### Directions:
In the listing that follows, the range to quote begins at the line that has "- Provides a" and ends after the line that has "a basic install"; quote it verbatim and add nothing.

★ ★ ★ ★ ★ ★ ★

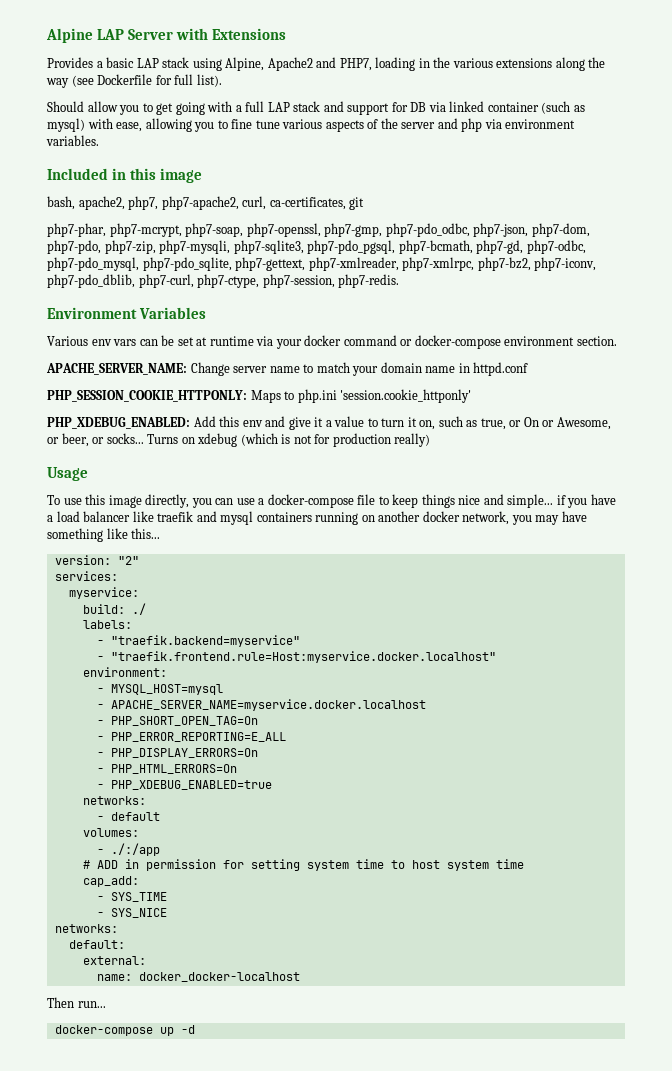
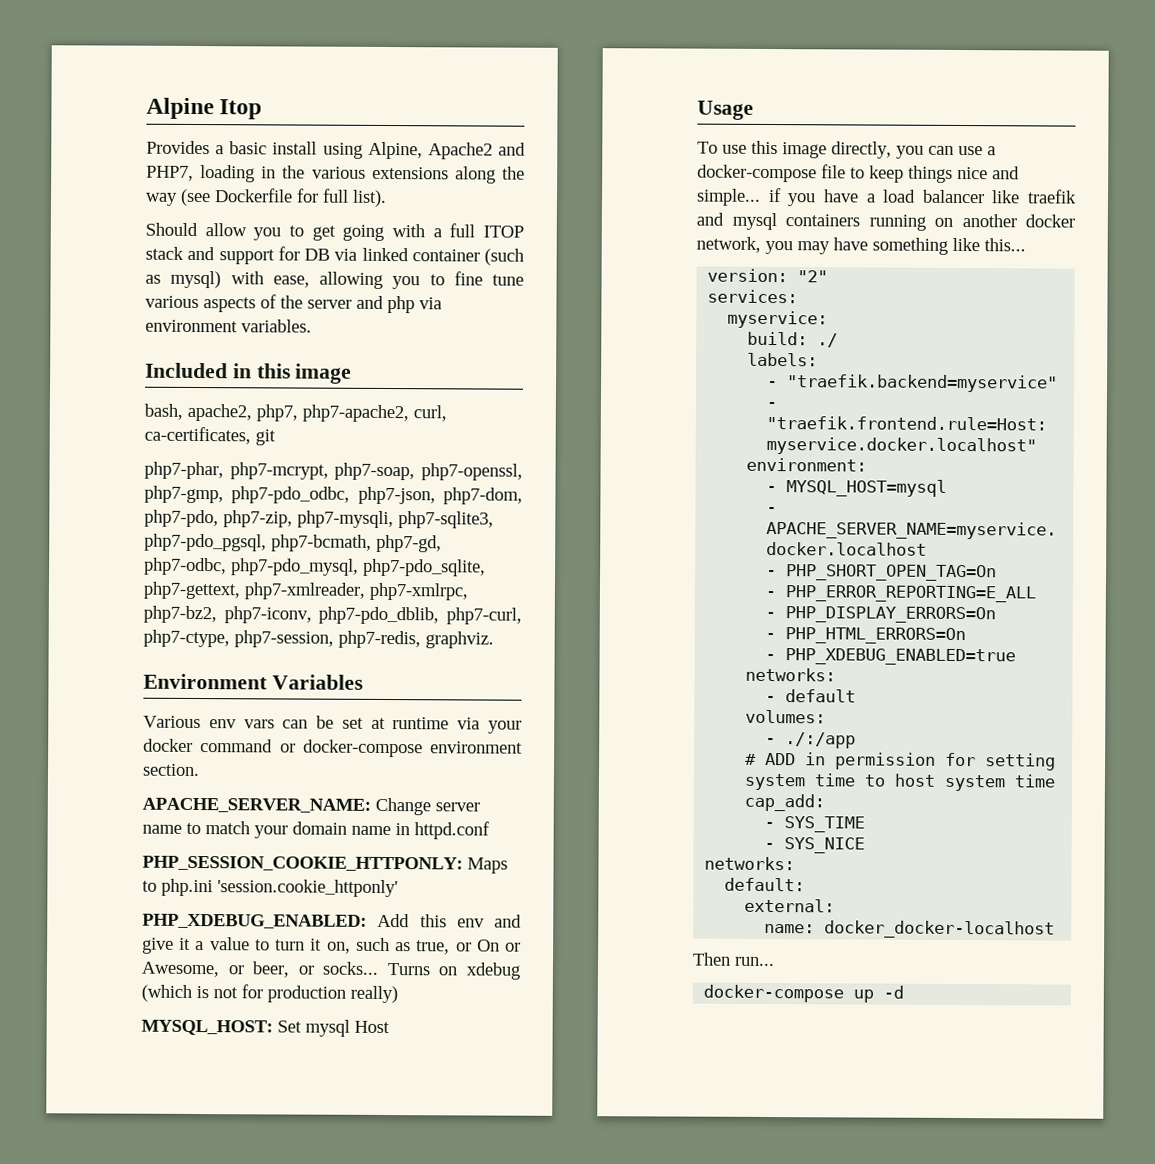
- Alpine LAP Server with Extensions
+ Alpine Itop
- Provides a basic LAP stack using Alpine, Apache2 and PHP7, loading in the various extensions along the way (see Dockerfile for full list).
+ Provides a basic install using Alpine, Apache2 and PHP7, loading in the various extensions along the way (see Dockerfile for full list).
- Should allow you to get going with a full LAP stack and support for DB via linked container (such as mysql) with ease, allowing you to fine tune various aspects of the server and php via environment variables.
+ Should allow you to get going with a full ITOP stack and support for DB via linked container (such as mysql) with ease, allowing you to fine tune various aspects of the server and php via environment variables.
- php7-phar, php7-mcrypt, php7-soap, php7-openssl, php7-gmp, php7-pdo_odbc, php7-json, php7-dom, php7-pdo, php7-zip, php7-mysqli, php7-sqlite3, php7-pdo_pgsql, php7-bcmath, php7-gd, php7-odbc, php7-pdo_mysql, php7-pdo_sqlite, php7-gettext, php7-xmlreader, php7-xmlrpc, php7-bz2, php7-iconv, php7-pdo_dblib, php7-curl, php7-ctype, php7-session, php7-redis.
+ php7-phar, php7-mcrypt, php7-soap, php7-openssl, php7-gmp, php7-pdo_odbc, php7-json, php7-dom, php7-pdo, php7-zip, php7-mysqli, php7-sqlite3, php7-pdo_pgsql, php7-bcmath, php7-gd, php7-odbc, php7-pdo_mysql, php7-pdo_sqlite, php7-gettext, php7-xmlreader, php7-xmlrpc, php7-bz2, php7-iconv, php7-pdo_dblib, php7-curl, php7-ctype, php7-session, php7-redis, graphviz.
+ MYSQL_HOST: Set mysql Host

★ ★ ★ ★ ★ ★ ★

### Task result:
- Provides a basic LAP stack using Alpine, Apache2 and PHP7, loading in the various extensions along the way (see Dockerfile for full list).
+ Provides a basic install using Alpine, Apache2 and PHP7, loading in the various extensions along the way (see Dockerfile for full list).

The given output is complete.